Powel was born in Llanwrtyd in 1845 and educated there and in Llandovery before matriculating at Jesus College, Oxford in 1869. He obtained a BA degree in Literae Humaniores in 1872.

He taught at the Independent College in Taunton from 1878 to 1880, when he was appointed headmaster of Bootle College, holding that position until 1883. He then became an assistant lecturer in classics at the new University College, Cardiff, then lecturer in Celtic. In the following year, 1884, he was appointed Professor of Celtic, continuing in this position until he retired in 1918. He edited (1879-1886) and contributed articles on linguistics and literature to the Welsh language journal Y Cymmrodor; he also edited medieval texts, including Thomas Stephens's version of Y Gododdin.
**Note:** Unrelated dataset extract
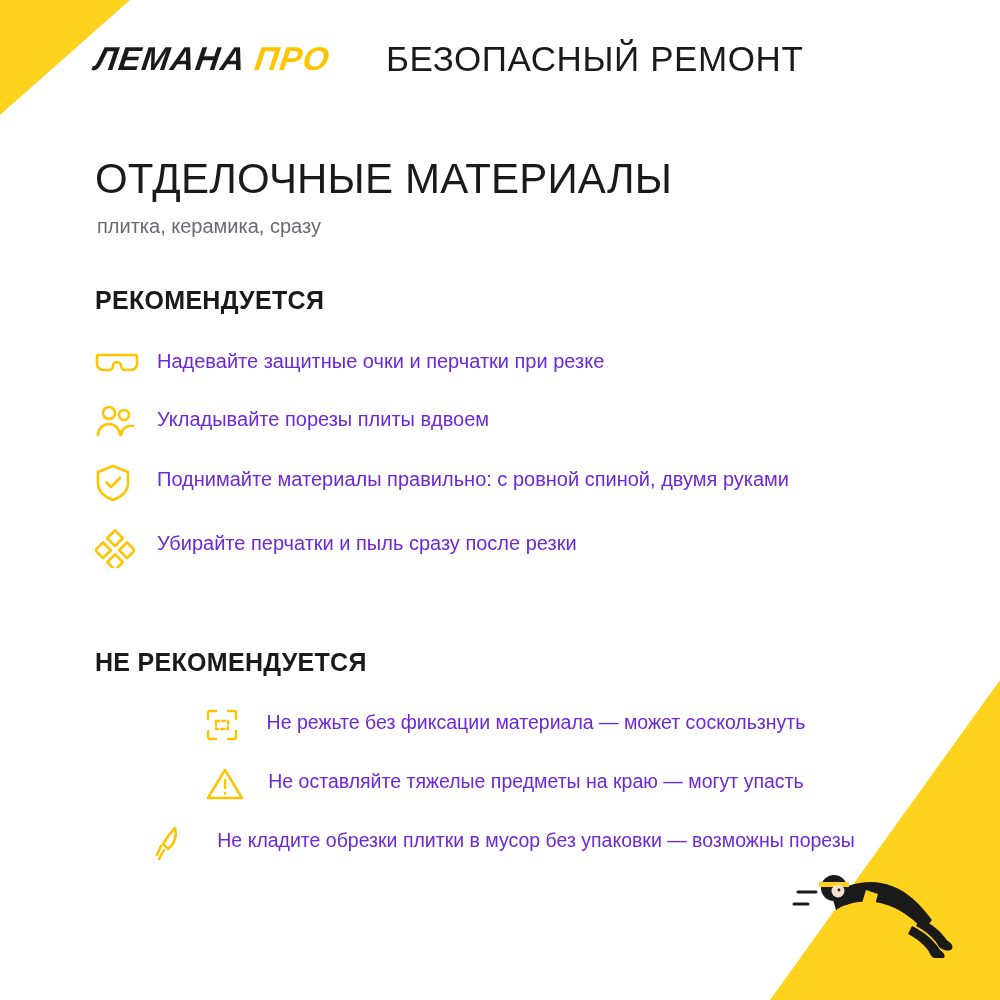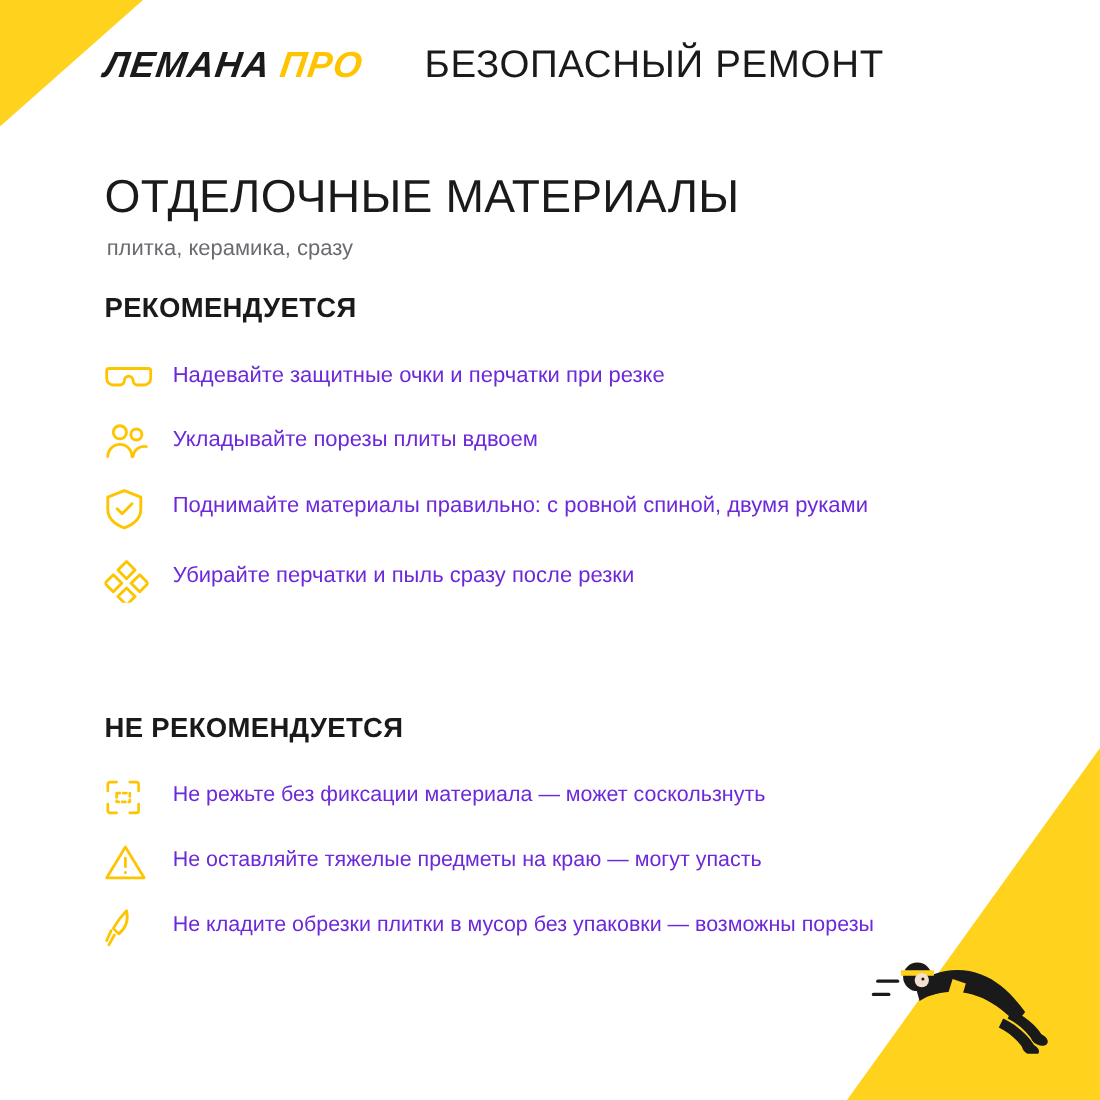"РЕКОМЕНДУЕТСЯ" .section-rec { top: 266px -> 286px }
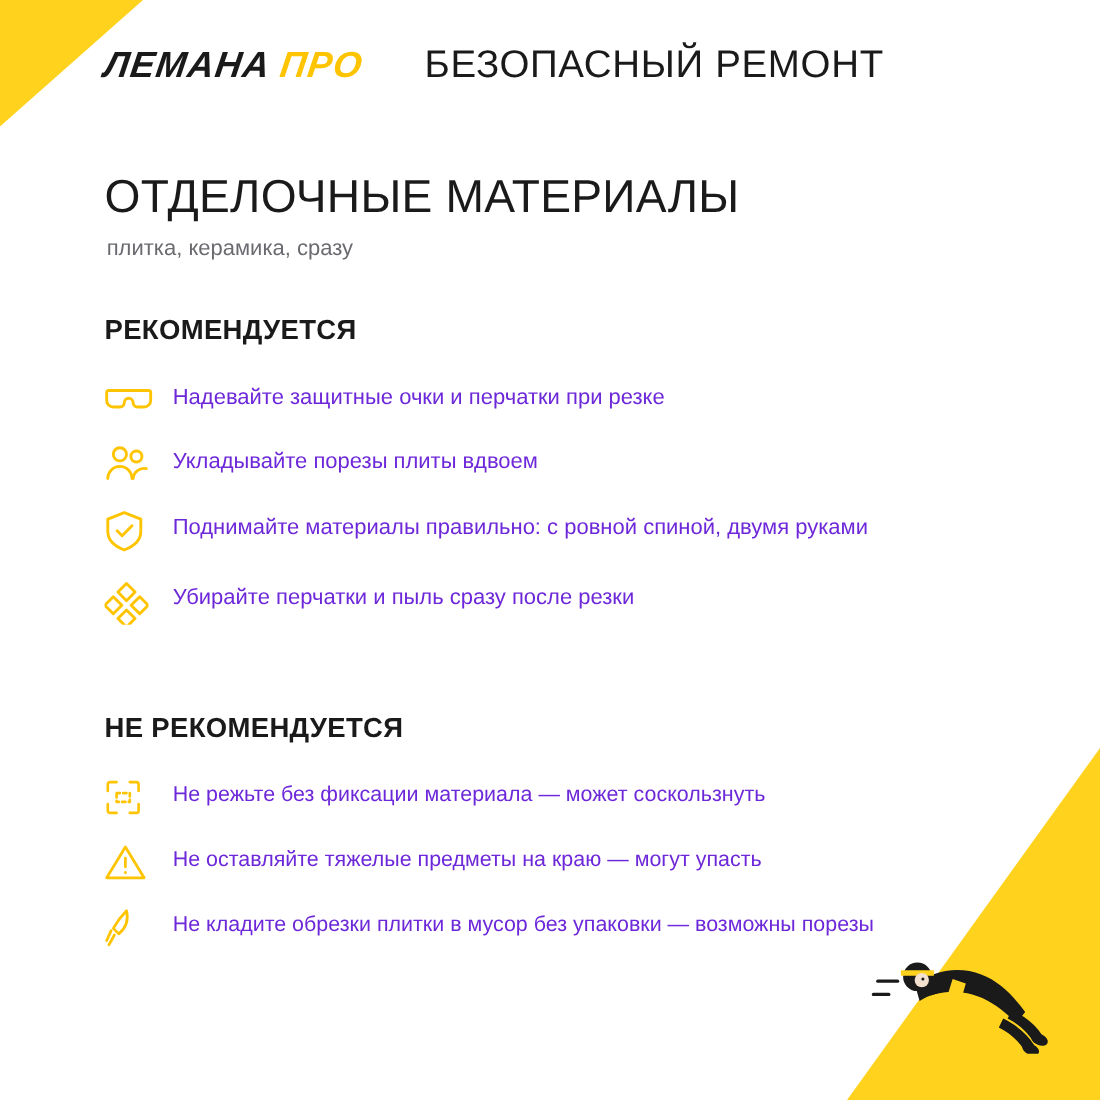"Не режьте без фиксации материала" .section-not .item { justify-content: none -> center }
He helped Cardiff to obtain important manuscripts and books for the university and city libraries and was a member of the governing body of the National Library of Wales from its foundation. He said that he chose to give his time to his students rather than to his own research. The University of Wales awarded him an honorary D.Litt. degree in 1921. He died in Aberystwyth on 16 May 1922.